The Concordium was gone.
Not fallen.
Not broken.
Unwritten.
Where its towers had once risen like teeth from the earth, only scorched stone remained.
Where the great halls had once echoed with decrees and oaths, only wind moved now—silent, scorched clean of names.
And at the center, where the Seventh Seat had burned through to marrow and memory alike, Sevrien stood.
Not waiting.
Not hiding.
Simply existing.
Lys moved through the ruin with slow, careful steps.
Her boots left no prints.
There was no ash to mark.
Nothing remained but silence.
And the shape of a man who had once worn another name.
"Keiran…"
She said it softly.
Not because she thought it would reach him.
Because she needed to say it.
Because someone had to remember.
He didn't turn.
Didn't flinch.
Didn't answer.
The moons hung close above, bleeding light like open wounds.
Their shadows curled around his form — not consuming, but claiming.
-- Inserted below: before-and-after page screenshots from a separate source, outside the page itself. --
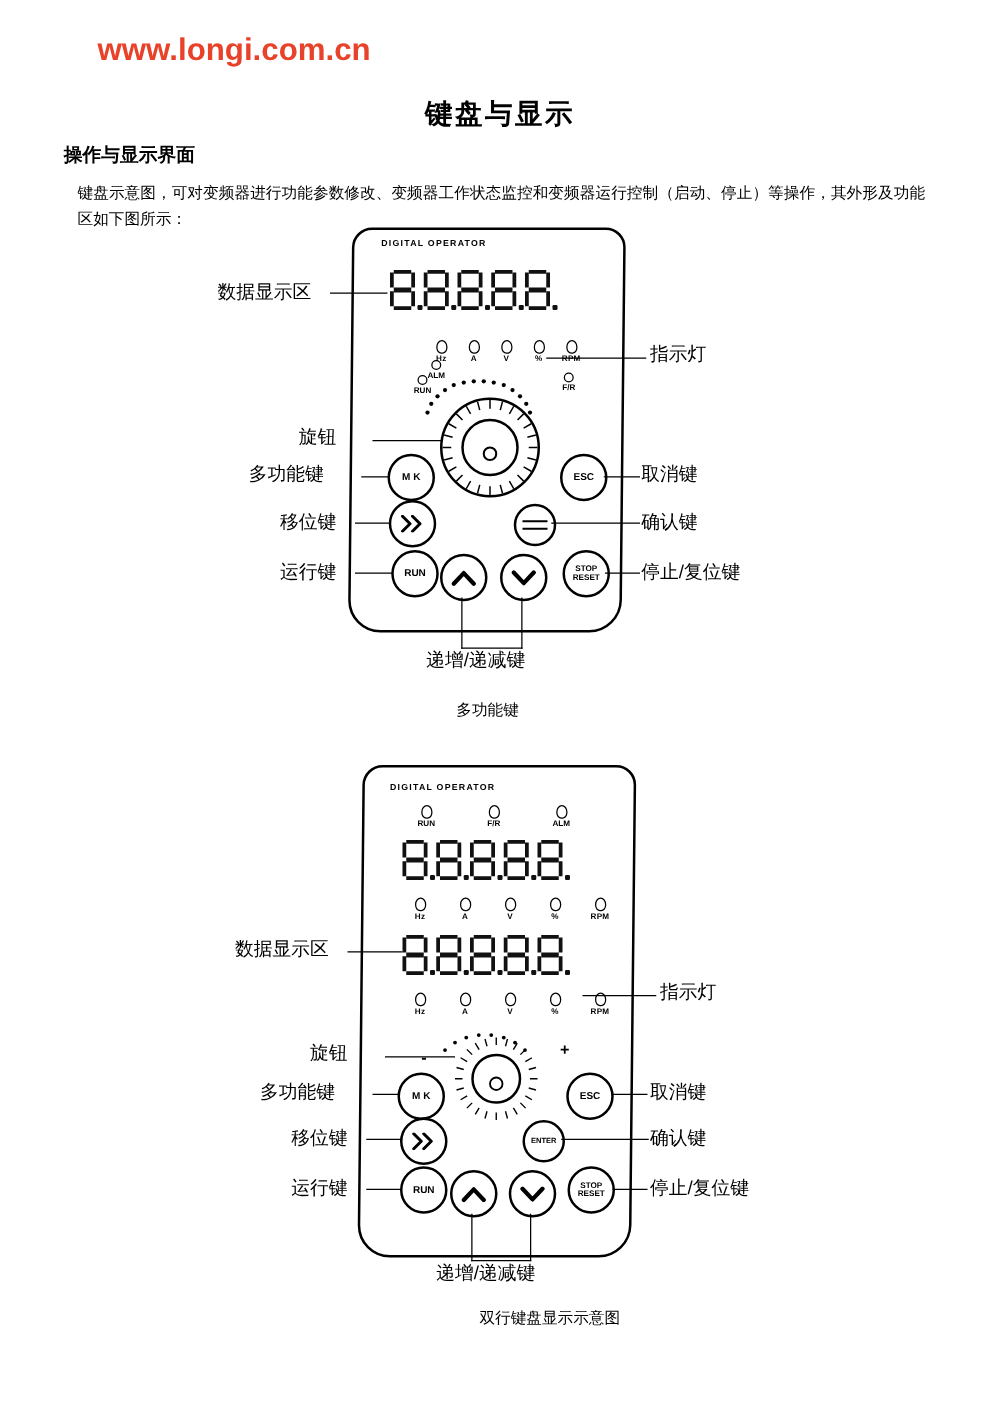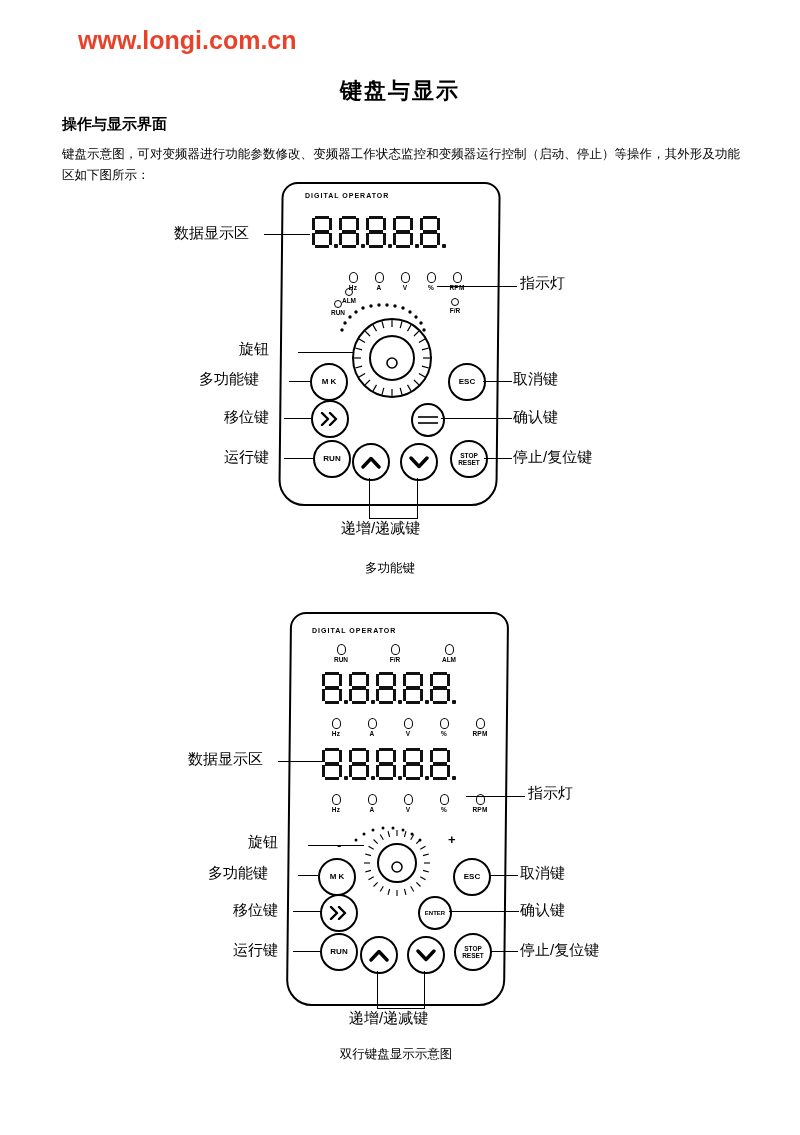--- a/index.html
+++ b/index.html
@@ -30,21 +30,21 @@
     left: 0;
     top: 76px;
     width: 800px;
     text-align: center;
     font-size: 22px;
     font-weight: bold;
     letter-spacing: 2px;
   }
   .section-head {
     position: absolute;
-    left: 62px;
+    left: 51px;
     top: 115px;
     font-size: 15px;
     font-weight: bold;
   }
   .para {
     position: absolute;
     left: 62px;
     top: 144px;
     width: 678px;
     font-size: 12.5px;
@@ -667,13 +667,13 @@
 <div class="leader" style="left:293px; top:951px; width:28px;"></div>
 
 <div class="label" style="left:520px; top:941px;">停止/复位键</div>
 <div class="leader" style="left:490px; top:951px; width:28px;"></div>
 
 <div class="label" style="left:349px; top:1009px;">递增/递减键</div>
 <div class="leader" style="left:377px; top:971px; width:1px; height:38px;"></div>
 <div class="leader" style="left:424px; top:971px; width:1px; height:38px;"></div>
 <div class="leader" style="left:377px; top:1008px; width:48px;"></div>
 
-<div class="caption" style="left:296px; top:1046px;">双行键盘显示示意图</div>
+<div class="caption" style="left:296px; top:1046px;text-align:right;">双行键盘显示示意图</div>
 
 </body></html>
He was no longer bound beneath them.
He was aligned.
"You would have hated this," Lys said.
Her voice cracked, thin as thread.
"You… Keiran. You would have hated what you've become."
Still no answer.
Not from the man standing there.
Not from the boy already gone.
She moved closer.
Close enough to see the cracks in the world around him.
Reality stitched together like poor threadwork, fraying at the edges.
Names drifting loose like smoke.
"Do you remember what you asked me?"
"When you couldn't sleep?"
"When the mark burned too deep, and you thought you wouldn't survive the night?"
Still nothing.
Still silence.
"You asked if names could be forgiven."
"You asked if someone like you could ever be more than what they made you."
"And I told you yes."
"I lied."
She stood before him now.
Close enough to touch.
But she didn't.
Her hand hovered, trembling, inches from the scar burned into his chest.
The Crown of Broken Circles.
Whole now.
Final.
"I see you, Sevrien."
"But somewhere in there… I hope there's still a boy who once hated the dark."
"Because I still love him."
Her words hung there.
Not for him.
For herself.
For the memory of who he had been.
Finally, he spoke.
Not with cruelty.
Not with warmth.
With finality.
"That boy is gone."
"He burned when the moons aligned."
"He burned so I could stand here now."
Lys closed her eyes.
A tear slipped free.
The world beneath them cracked a little deeper.
"Then let me mourn him."
Sevrien said nothing.
But he stepped back.
And for the first time, she saw the seat behind him — not the broken throne of the Concordium.
Something older.
Something patient.
Something that had waited through centuries of silence.
A Seat remade in his image.
Not for rule.
For remembrance.
"You could end it all," she said.
Her voice didn't shake now.
"You could burn the world clean. Take it back into silence. Let nothing rise again."
He looked at her.
For a moment, maybe less, his eyes weren't Sevrien's.
They weren't Keiran's either.
They were something caught between.
"I could," he agreed.
"But then… what was the point of surviving at all?"
Lys exhaled.
Not relief.
Not hope.
Just exhaustion.
"What happens now?"
"What happens when there are no Priests left to bind you?"
"No Concordium left to fear you?"
"No moons left to judge you?"
Sevrien turned toward the seat.
Toward the ruin of the world he'd inherited.
"I build something new."
"Not a Concordium."
"Not a Severance."
"Something honest."
He sat.
The mark burned brighter.
Above, the moons began to drift apart.
The alignment undone.
The cycle broken.
And for the first time in centuries, the sky felt… uncertain.
Lys turned away.
She did not look back.
Not because she no longer cared.
Because she knew if she did, she would never leave.
"Goodbye, Keiran."
"Goodbye, Sevrien."
"Goodbye… whatever you become."
The fire did not follow her.
The ruin did not call her back.
She walked alone into a world with no names left to burn.
And somewhere behind her, something new began to breathe.